Work request: The answer must be an exact transcription of the lines below from the first through the one containing "(221, 564) none", with the pictures left out; please add nothing else.

Dataset extract:

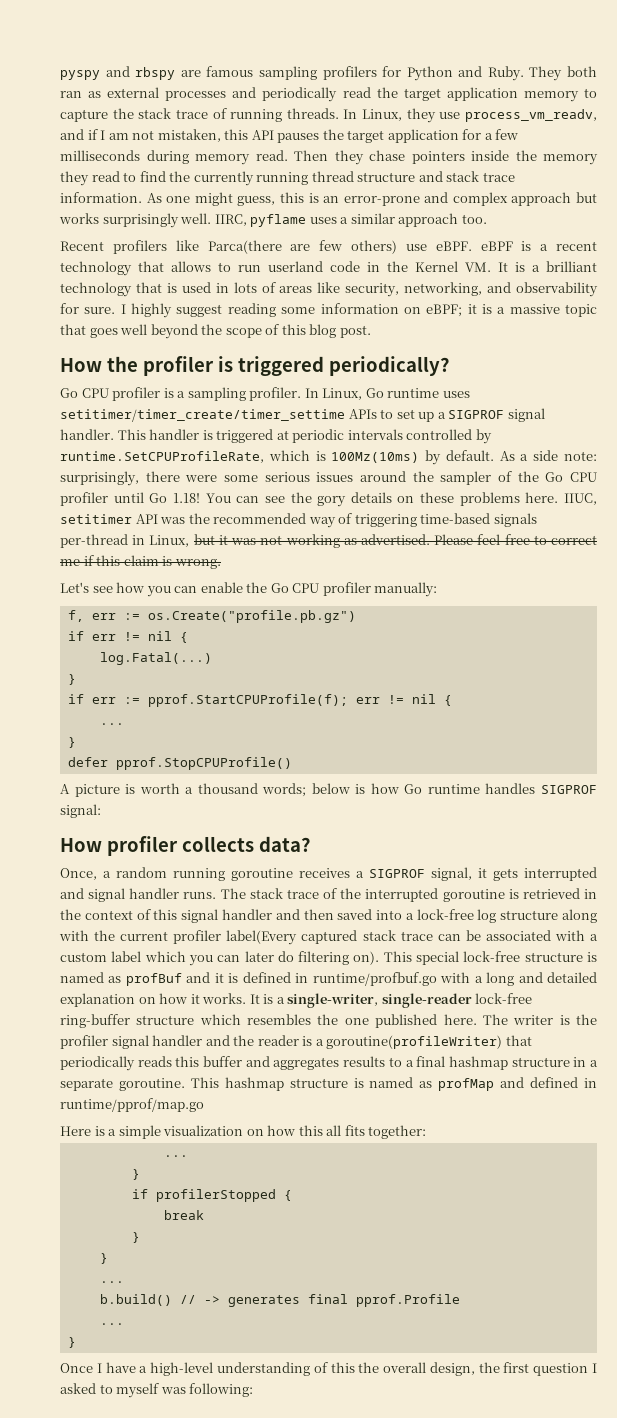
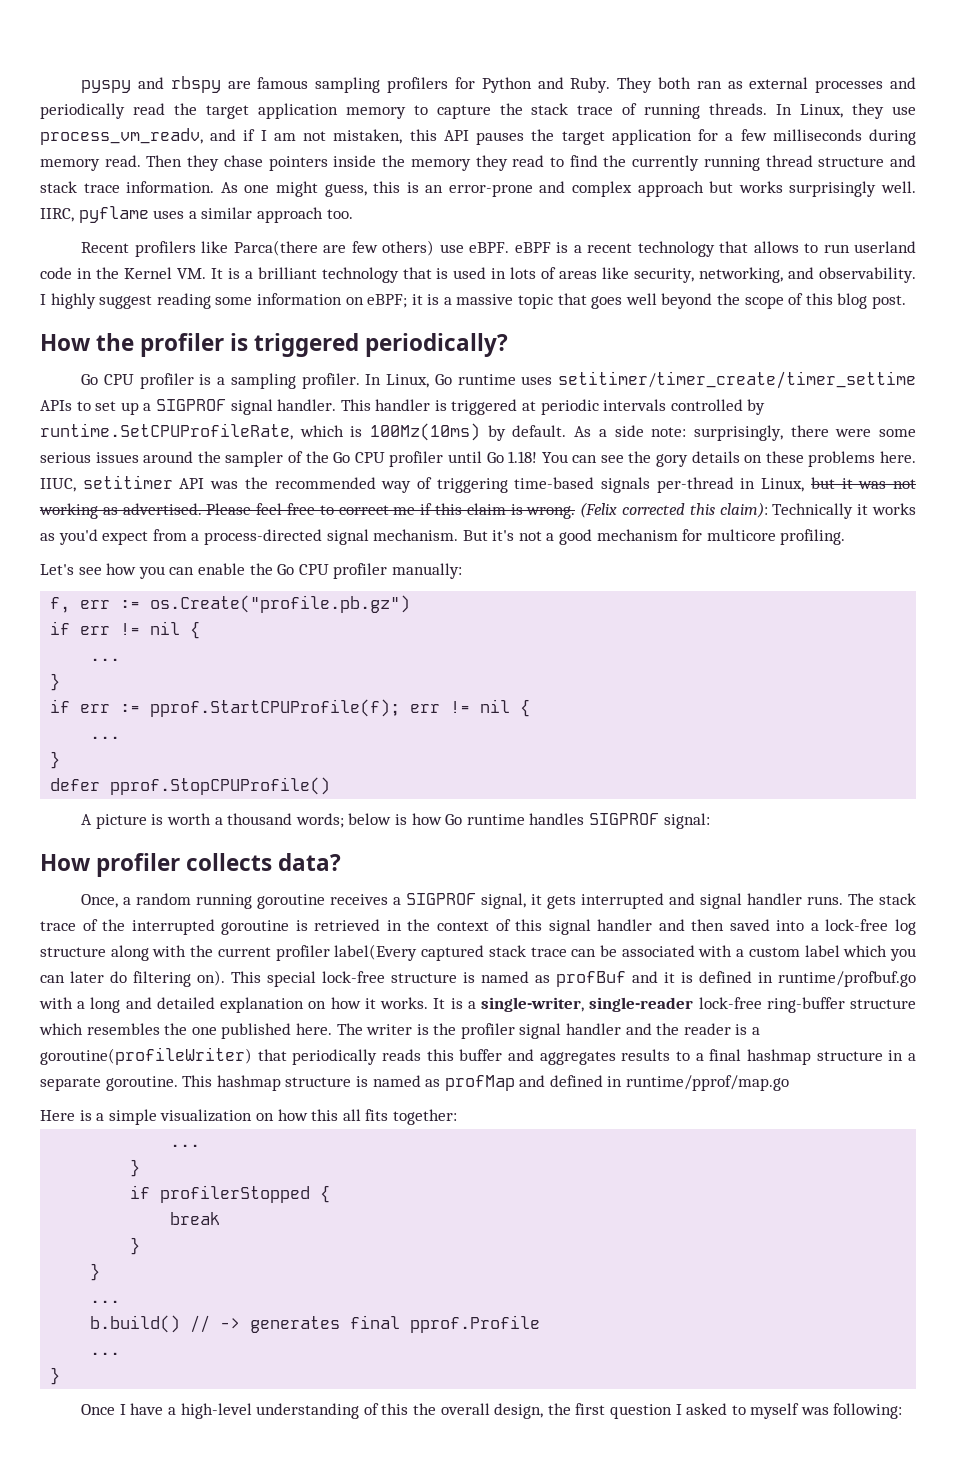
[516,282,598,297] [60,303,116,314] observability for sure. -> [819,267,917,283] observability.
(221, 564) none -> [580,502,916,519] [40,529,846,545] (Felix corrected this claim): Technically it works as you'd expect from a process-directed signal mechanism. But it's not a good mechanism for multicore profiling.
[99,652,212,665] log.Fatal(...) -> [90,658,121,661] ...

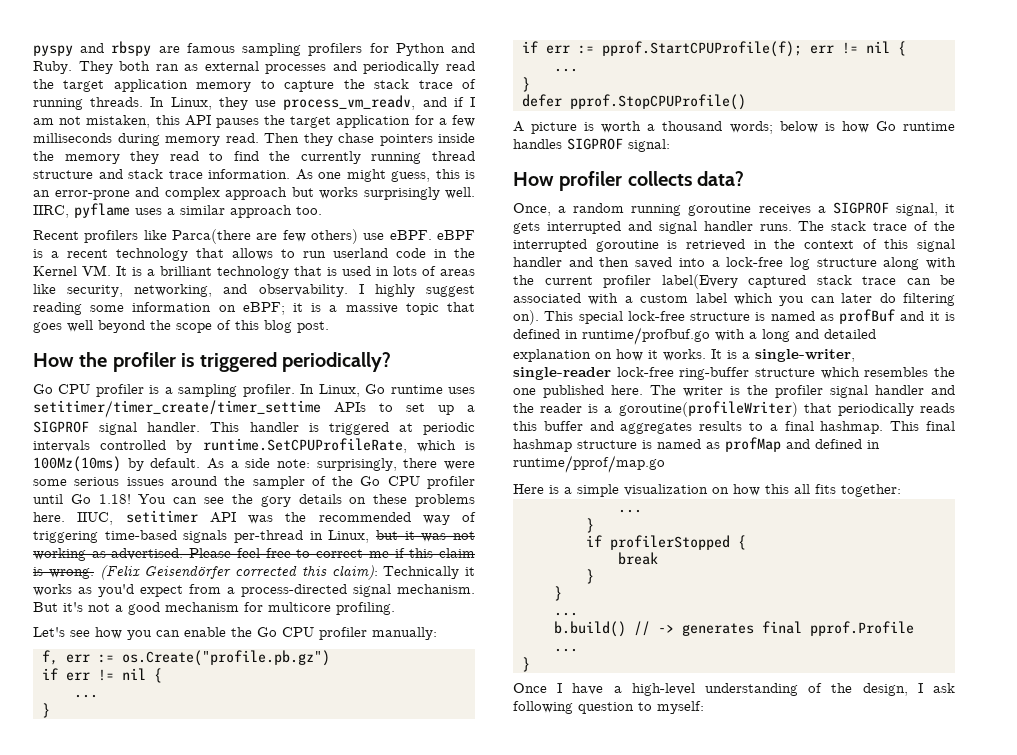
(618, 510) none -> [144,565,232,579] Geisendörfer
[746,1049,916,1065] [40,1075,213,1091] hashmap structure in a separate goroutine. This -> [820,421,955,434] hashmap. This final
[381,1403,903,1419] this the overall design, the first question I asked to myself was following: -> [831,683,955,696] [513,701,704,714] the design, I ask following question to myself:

Task result:
[516,282,598,297] [60,303,116,314] observability for sure. -> [819,267,917,283] observability.
(221, 564) none -> [580,502,916,519] [40,529,846,545] (Felix corrected this claim): Technically it works as you'd expect from a process-directed signal mechanism. But it's not a good mechanism for multicore profiling.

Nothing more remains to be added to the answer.